Your task >>
When you spot the word "NonRecursiveTree" in a line of the data below, copy that line.

Difference listings

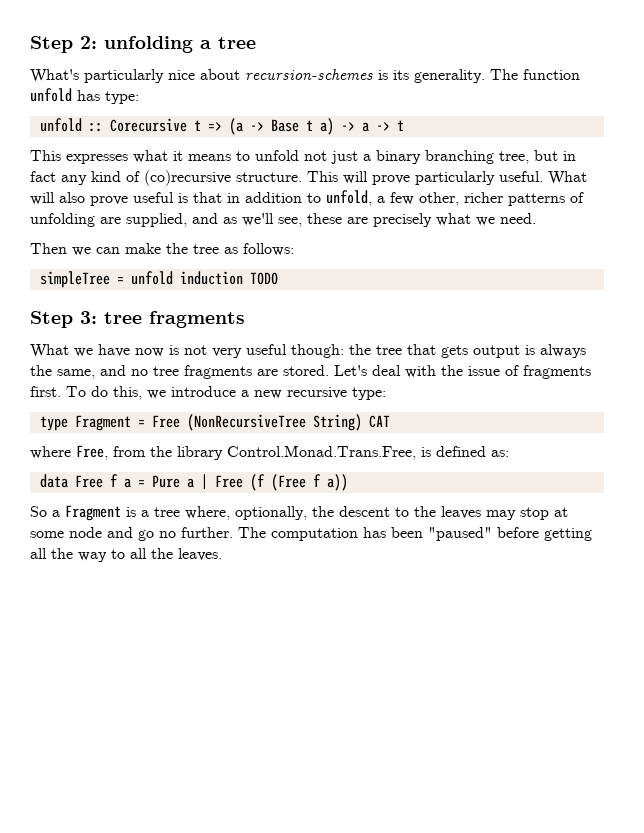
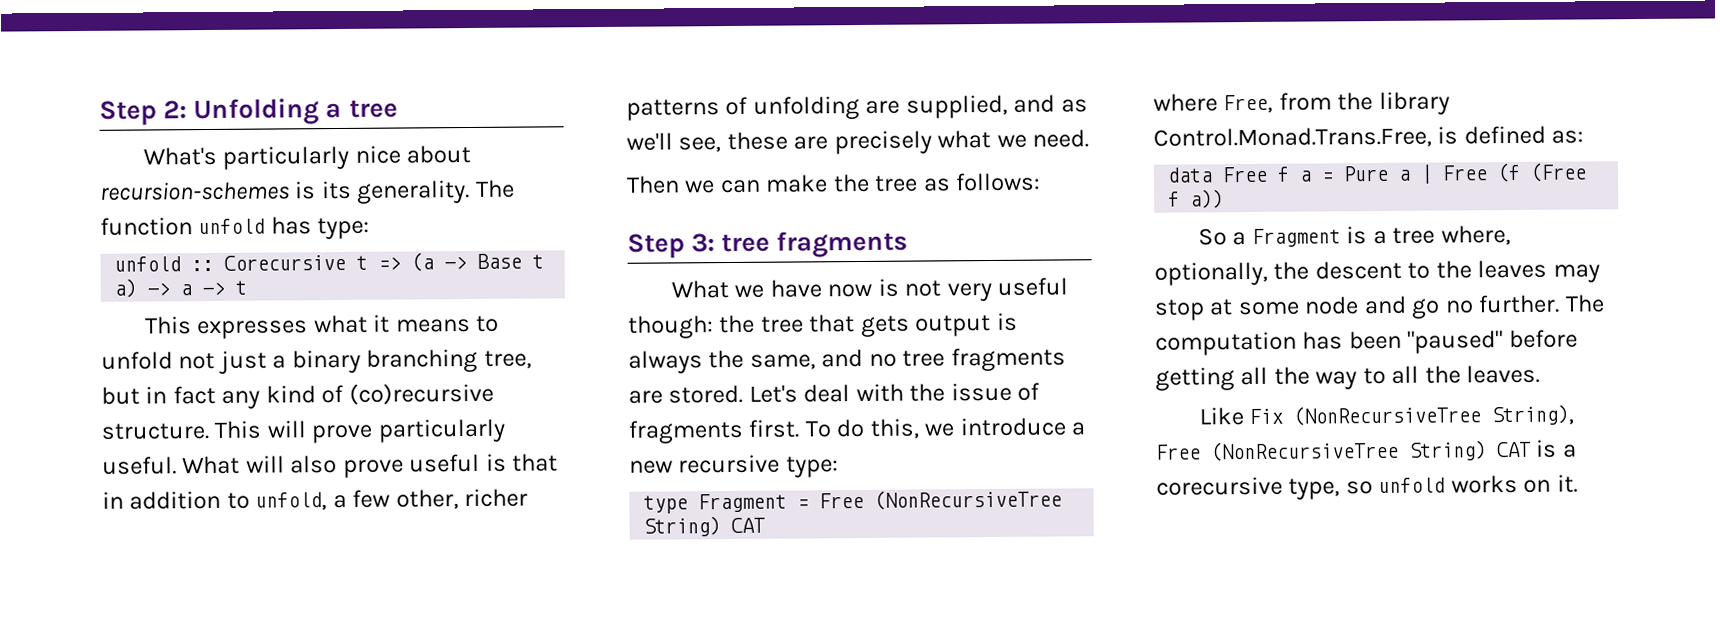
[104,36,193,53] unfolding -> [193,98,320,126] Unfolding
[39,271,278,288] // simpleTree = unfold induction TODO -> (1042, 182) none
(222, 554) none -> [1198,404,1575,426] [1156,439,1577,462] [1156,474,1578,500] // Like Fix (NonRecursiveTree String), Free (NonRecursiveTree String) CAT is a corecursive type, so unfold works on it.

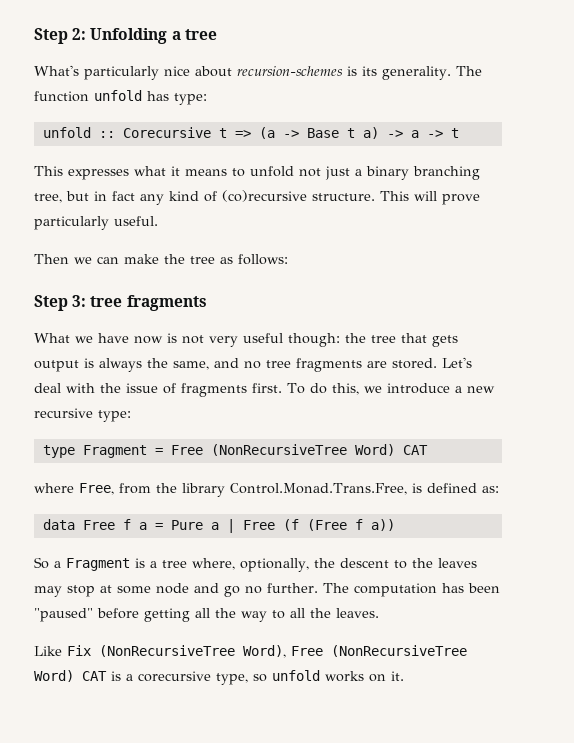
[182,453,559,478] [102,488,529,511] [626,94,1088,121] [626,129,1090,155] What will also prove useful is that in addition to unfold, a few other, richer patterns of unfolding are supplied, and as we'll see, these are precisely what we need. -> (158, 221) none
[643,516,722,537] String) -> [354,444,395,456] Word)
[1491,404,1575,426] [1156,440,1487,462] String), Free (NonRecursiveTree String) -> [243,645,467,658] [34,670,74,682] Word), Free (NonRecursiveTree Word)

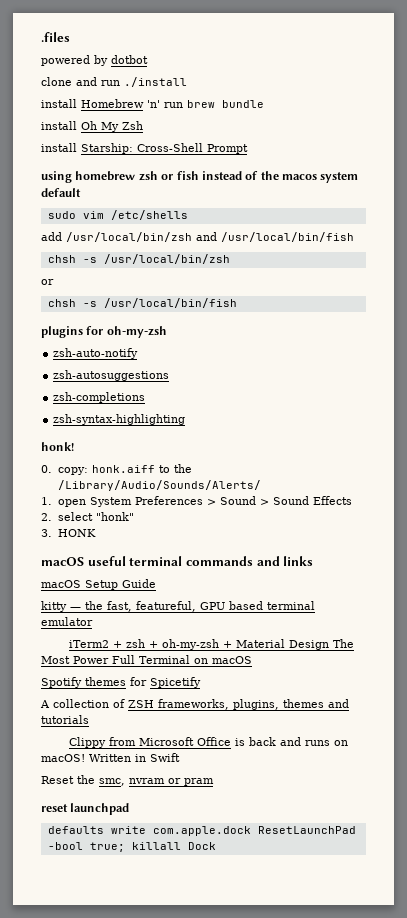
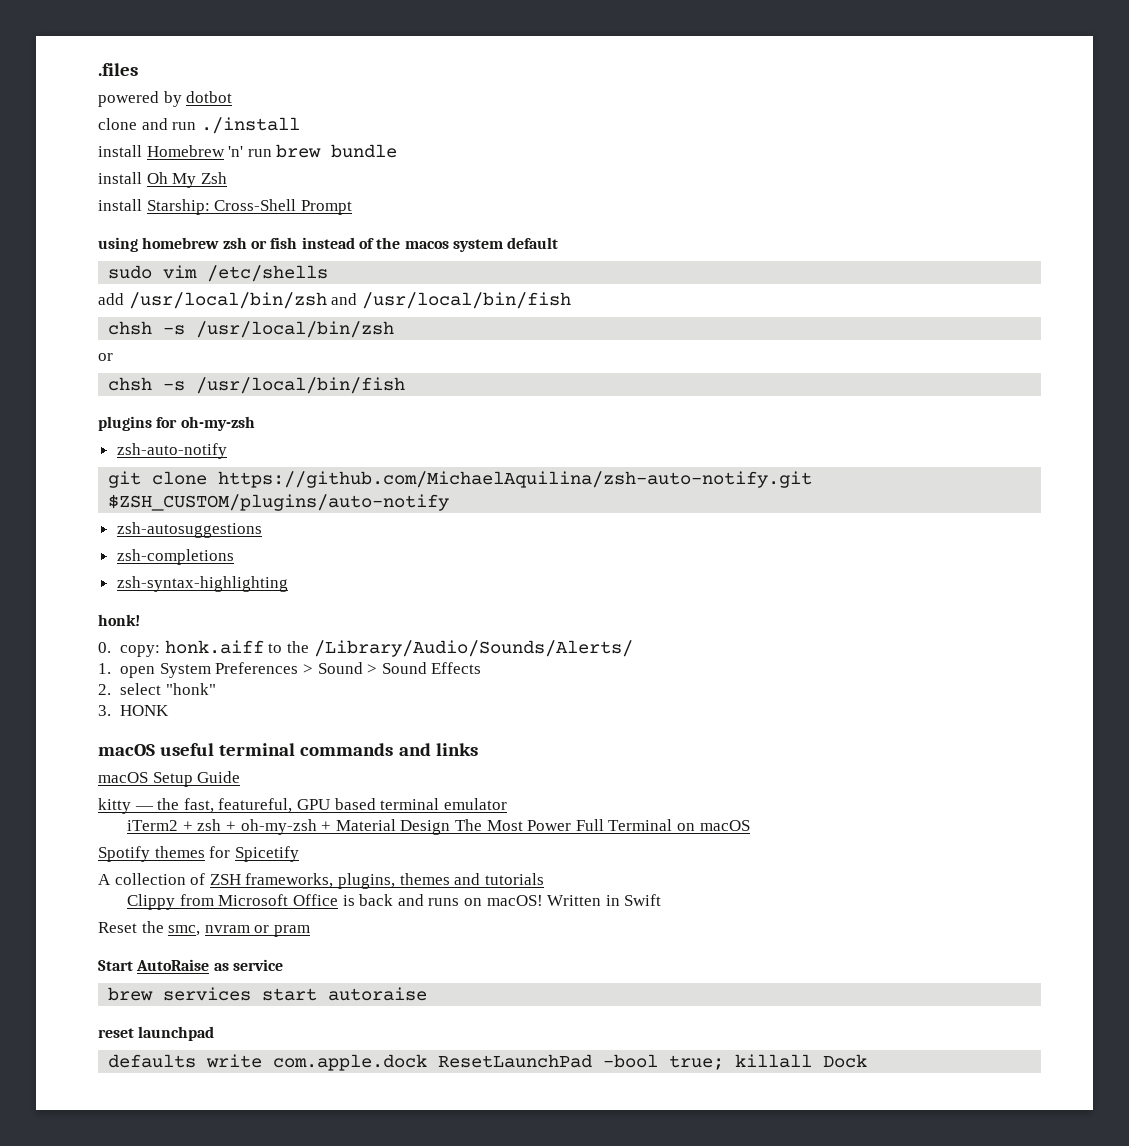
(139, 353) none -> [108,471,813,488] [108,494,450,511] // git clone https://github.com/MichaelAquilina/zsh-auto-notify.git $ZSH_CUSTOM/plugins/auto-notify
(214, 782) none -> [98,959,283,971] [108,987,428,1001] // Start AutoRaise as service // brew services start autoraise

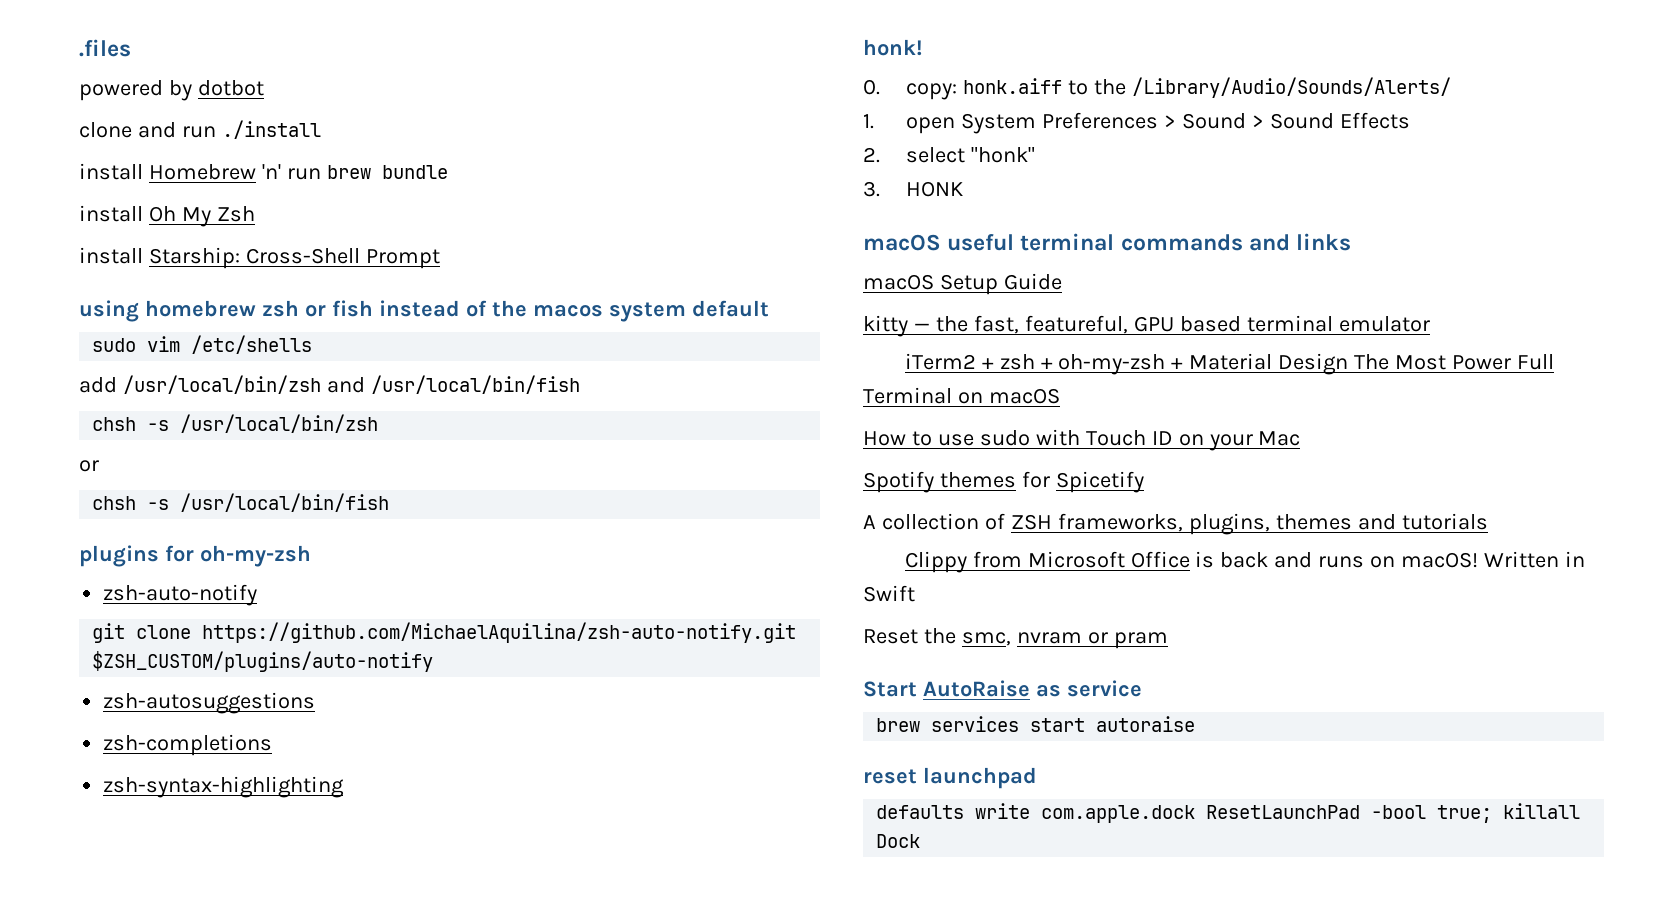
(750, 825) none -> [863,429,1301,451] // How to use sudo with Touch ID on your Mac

Output of the task >>
(222, 554) none -> [1198,404,1575,426] [1156,439,1577,462] [1156,474,1578,500] // Like Fix (NonRecursiveTree String), Free (NonRecursiveTree String) CAT is a corecursive type, so unfold works on it.
[1491,404,1575,426] [1156,440,1487,462] String), Free (NonRecursiveTree String) -> [243,645,467,658] [34,670,74,682] Word), Free (NonRecursiveTree Word)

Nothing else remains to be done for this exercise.